A knowledge of the truth of the situation and the decorum of the country which I govern prevent me from insisting in my request which would not have arisen except for the error or misunderstanding of our Ambassador in Washington that the Government of the United States would look with favor upon and therefore initiated this distinction for Spain which would thus be admitted to the concert of the great powers as is only fitting on account of its glorious past and its present position of cultural prestige and peaceful intentions.
I must immediately report that I have desisted in my request to the Governments at Paris and London which, faithful to the friendship which binds them to the Madrid Government, had supported this aspiration of ours.

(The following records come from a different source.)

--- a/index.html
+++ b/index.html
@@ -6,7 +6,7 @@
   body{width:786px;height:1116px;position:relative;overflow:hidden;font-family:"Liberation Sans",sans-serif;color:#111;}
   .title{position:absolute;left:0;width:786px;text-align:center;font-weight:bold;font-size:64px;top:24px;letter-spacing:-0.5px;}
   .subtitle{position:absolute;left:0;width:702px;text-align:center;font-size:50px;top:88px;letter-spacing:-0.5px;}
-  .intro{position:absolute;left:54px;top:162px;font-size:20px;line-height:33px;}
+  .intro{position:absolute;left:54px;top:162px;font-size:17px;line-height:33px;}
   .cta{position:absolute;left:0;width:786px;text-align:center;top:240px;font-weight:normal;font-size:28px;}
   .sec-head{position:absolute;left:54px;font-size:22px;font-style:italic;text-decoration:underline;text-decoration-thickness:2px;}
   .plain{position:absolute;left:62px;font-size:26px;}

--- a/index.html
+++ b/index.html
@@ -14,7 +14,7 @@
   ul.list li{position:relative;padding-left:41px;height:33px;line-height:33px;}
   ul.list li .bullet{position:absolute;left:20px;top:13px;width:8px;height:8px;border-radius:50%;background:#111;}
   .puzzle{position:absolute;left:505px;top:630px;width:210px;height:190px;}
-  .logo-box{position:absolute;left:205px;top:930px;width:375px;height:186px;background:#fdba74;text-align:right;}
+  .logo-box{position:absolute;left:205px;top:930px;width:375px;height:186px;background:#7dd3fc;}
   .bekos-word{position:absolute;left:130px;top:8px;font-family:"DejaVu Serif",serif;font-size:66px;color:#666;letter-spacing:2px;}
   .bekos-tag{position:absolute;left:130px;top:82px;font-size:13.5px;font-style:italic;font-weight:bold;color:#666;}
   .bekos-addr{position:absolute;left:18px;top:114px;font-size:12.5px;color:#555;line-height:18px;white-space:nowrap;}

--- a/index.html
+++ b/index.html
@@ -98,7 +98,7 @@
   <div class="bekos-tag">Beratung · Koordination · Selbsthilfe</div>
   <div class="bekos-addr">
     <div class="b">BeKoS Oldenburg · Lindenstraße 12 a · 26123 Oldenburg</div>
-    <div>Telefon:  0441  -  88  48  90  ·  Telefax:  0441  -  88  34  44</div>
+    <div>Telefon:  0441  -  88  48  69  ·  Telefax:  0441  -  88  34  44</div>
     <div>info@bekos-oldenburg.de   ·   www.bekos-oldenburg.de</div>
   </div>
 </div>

But permit me, Mr. Ambassador, without in any way insisting in the matter, to point out to you that neither the indiscretion attributed to the use of [the] press, which merely published an incidental and episodic report regarding a matter upon which the whole world was commenting, nor that of the resulting attempt on the part of other countries to be included with the great powers as an original signatory in case Spain were, have any foundation since Spain’s situation is unique in the world and it is a great and notorious injustice which in no way profits the concert of the great powers to exclude Spain, forgetting its services to humanity, its verbal [sic] and spiritual fertility to which so many and so great peoples owe their civilization and culture and which they consider and love as a mother.
[Page 142]Whether it is this or another occasion, and none better could have been seized than the present, Spain’s place among the nations will one day have to be determined, for it cannot be alone in its group and it is much more unjust to attempt to classify it as a second-class power than to include it among the great powers. For even the happy circumstance of its neutrality during the last war reserves to it a role among them which no other nation can play.

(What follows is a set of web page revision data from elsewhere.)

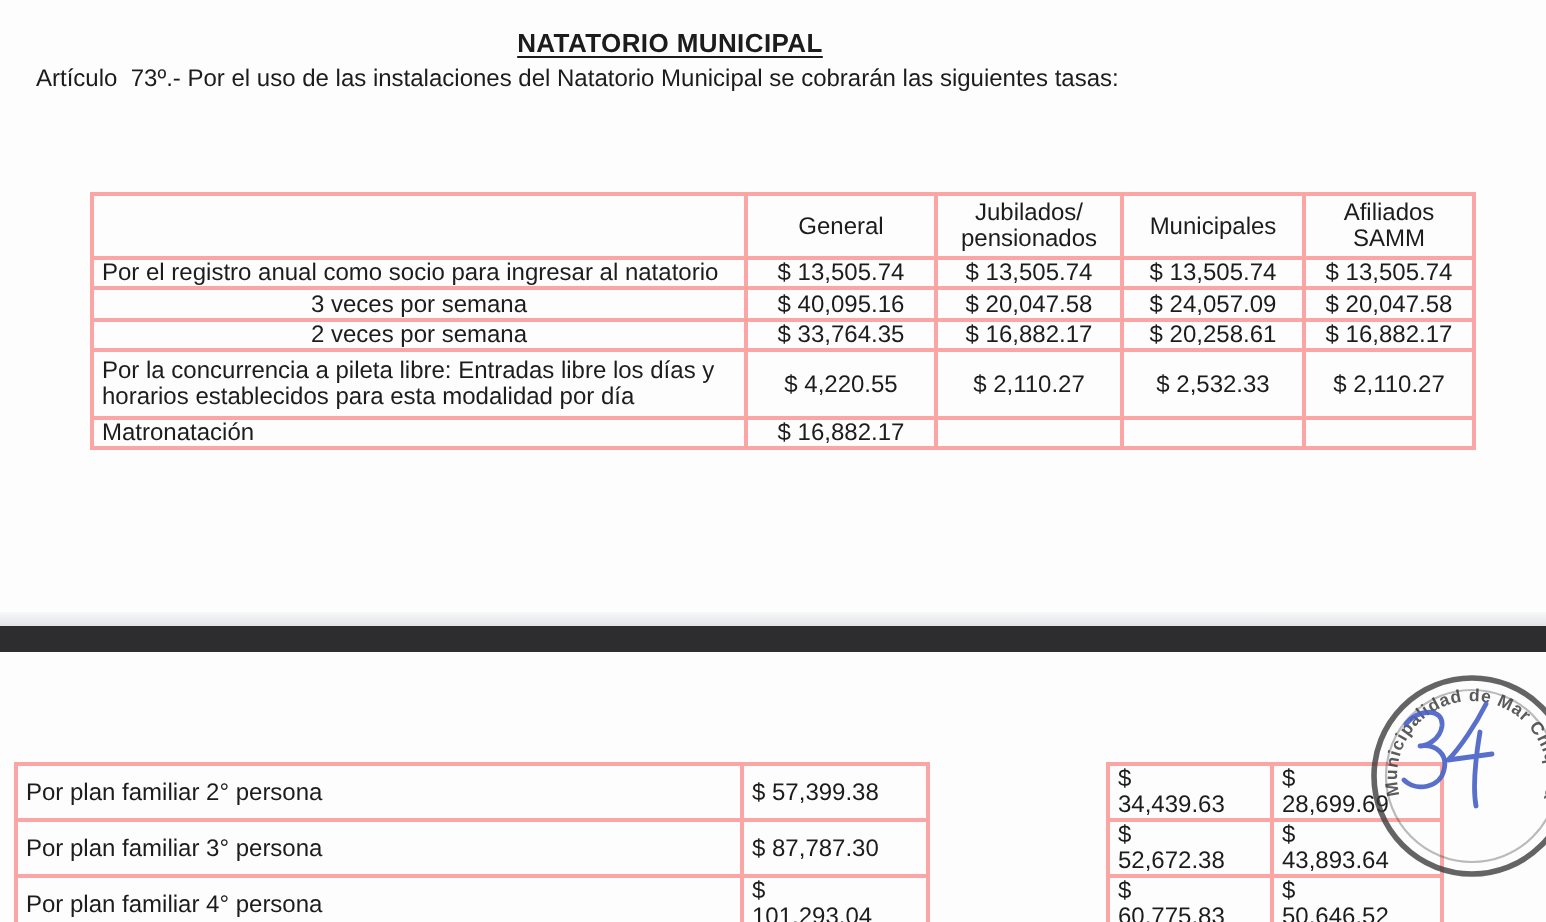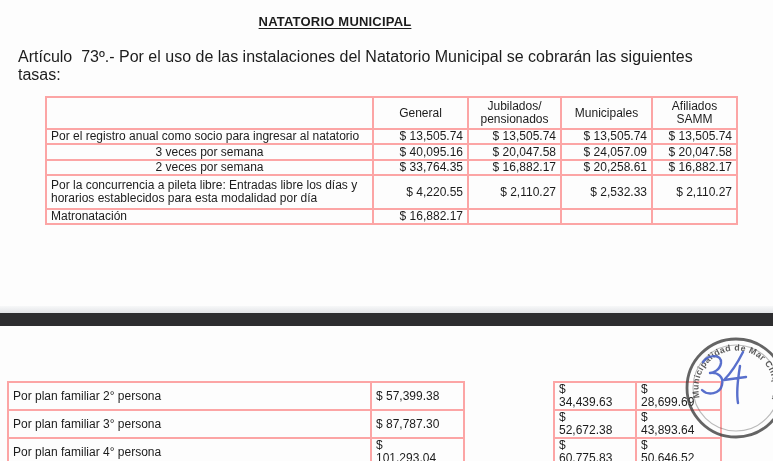--- a/index.html
+++ b/index.html
@@ -15,8 +15,8 @@
   }
   .doc-title span{text-decoration:underline;text-underline-offset:2px;}
   .intro{
-    position:absolute;top:48px;left:18px;width:720px;
-    font-size:16px;white-space:pre-wrap;
+    position:absolute;top:32px;left:18px;width:720px;
+    font-size:12px;white-space:pre-wrap;
   }
   table{border-collapse:collapse;table-layout:fixed;position:absolute;}
   td,th{

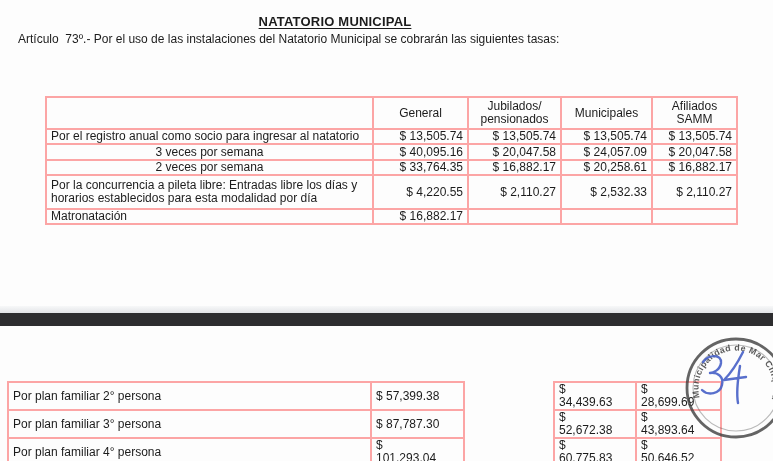--- a/index.html
+++ b/index.html
@@ -28,7 +28,7 @@
   .rates th{text-align:center;white-space:pre-line;height:30px;position:relative;}
   .rates td.lbl{text-align:left;}
   .rates td.lbl-c{text-align:center;}
-  .rates td.val{text-align:right;}
+  .rates td.val{text-align:center;}
   .family{left:7px;top:381px;width:713px;border-bottom:3px solid #242424;}
   .family td{height:19px;}
   .family td.lbl{text-align:left;margin-top:44px;}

No nation could better take the initiative in this matter than the United States, which, for the very reason that they were our last adversaries and appreciated our bravery and loyalty in the war on land and sea, worthy of their own and of the nobility with which, forgetful of bitterness, we rapidly reestablished political and commercial relations which are today of such great cordiality and importance, should be the nation to propose to the powers of its own rank and prestige that Spain in this advance towards peace represented by Mr. Kellogg’s proposal and in every act that signifies collective and international action among themselves, be considered as one of the group of great nations, with the assurance that Spain will be able to discharge the obligations laid upon it and be, as always, worthy of its glorious name.”